WHAT YOU NEED TO DO
Repeat verbatim, and only, the lines of the data below, beginning at the line that contains "- PyBer_Analysis" and stopping after the line that contains "Chart of Total Fare by City Type".

GIVEN RECORDS
┄┄┄┄┄┄
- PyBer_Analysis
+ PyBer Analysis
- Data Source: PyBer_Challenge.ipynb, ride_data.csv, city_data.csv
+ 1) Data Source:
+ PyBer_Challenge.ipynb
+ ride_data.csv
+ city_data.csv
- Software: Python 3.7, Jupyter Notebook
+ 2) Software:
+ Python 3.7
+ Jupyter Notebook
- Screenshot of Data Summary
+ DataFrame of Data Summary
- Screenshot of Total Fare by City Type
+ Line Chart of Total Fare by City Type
┄┄┄┄┄┄
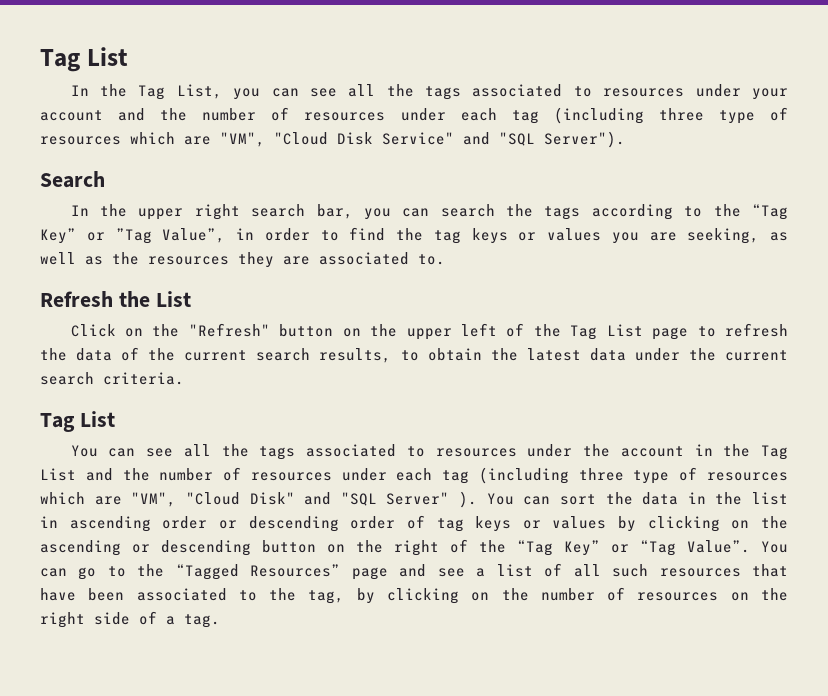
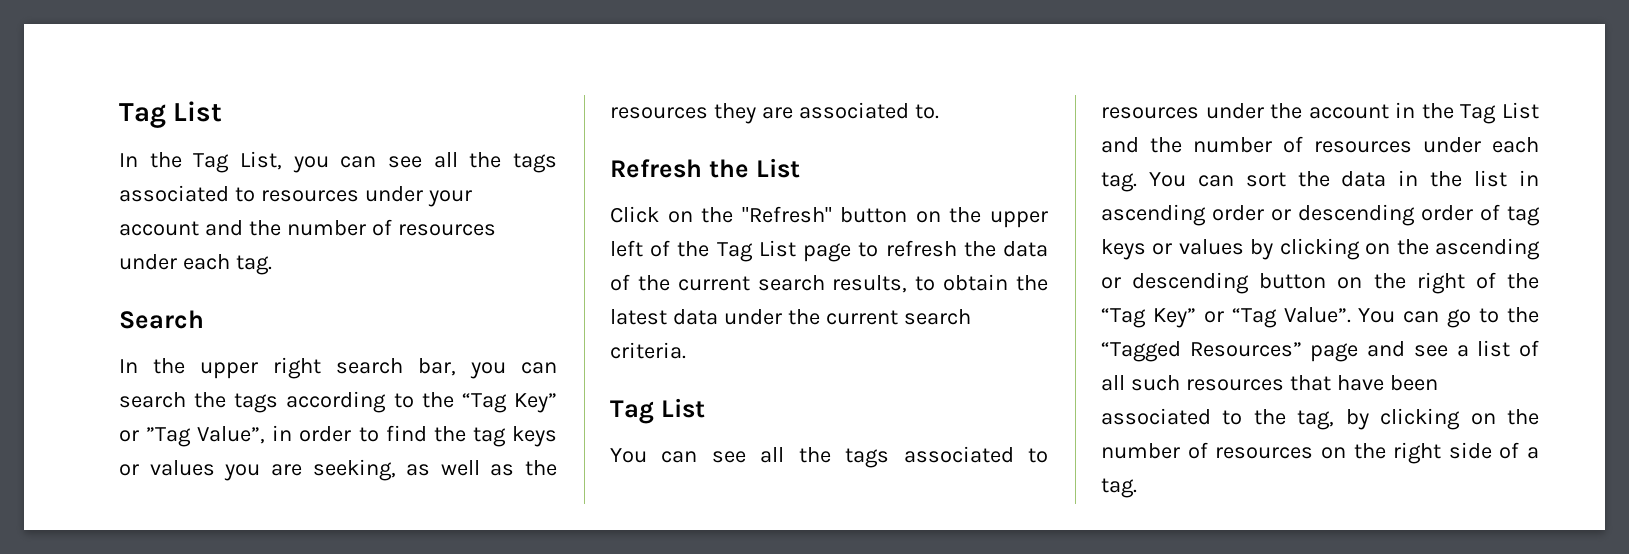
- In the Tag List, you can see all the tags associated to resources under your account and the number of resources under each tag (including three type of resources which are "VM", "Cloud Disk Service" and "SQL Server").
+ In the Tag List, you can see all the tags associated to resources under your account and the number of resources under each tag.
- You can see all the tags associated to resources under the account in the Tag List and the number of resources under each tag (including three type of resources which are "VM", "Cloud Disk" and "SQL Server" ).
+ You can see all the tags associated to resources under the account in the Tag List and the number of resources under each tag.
┄┄┄┄┄┄
RESULT FOR THIS TASK
- PyBer_Analysis
+ PyBer Analysis
- Data Source: PyBer_Challenge.ipynb, ride_data.csv, city_data.csv
+ 1) Data Source:
+ PyBer_Challenge.ipynb
+ ride_data.csv
+ city_data.csv
- Software: Python 3.7, Jupyter Notebook
+ 2) Software:
+ Python 3.7
+ Jupyter Notebook
- Screenshot of Data Summary
+ DataFrame of Data Summary
- Screenshot of Total Fare by City Type
+ Line Chart of Total Fare by City Type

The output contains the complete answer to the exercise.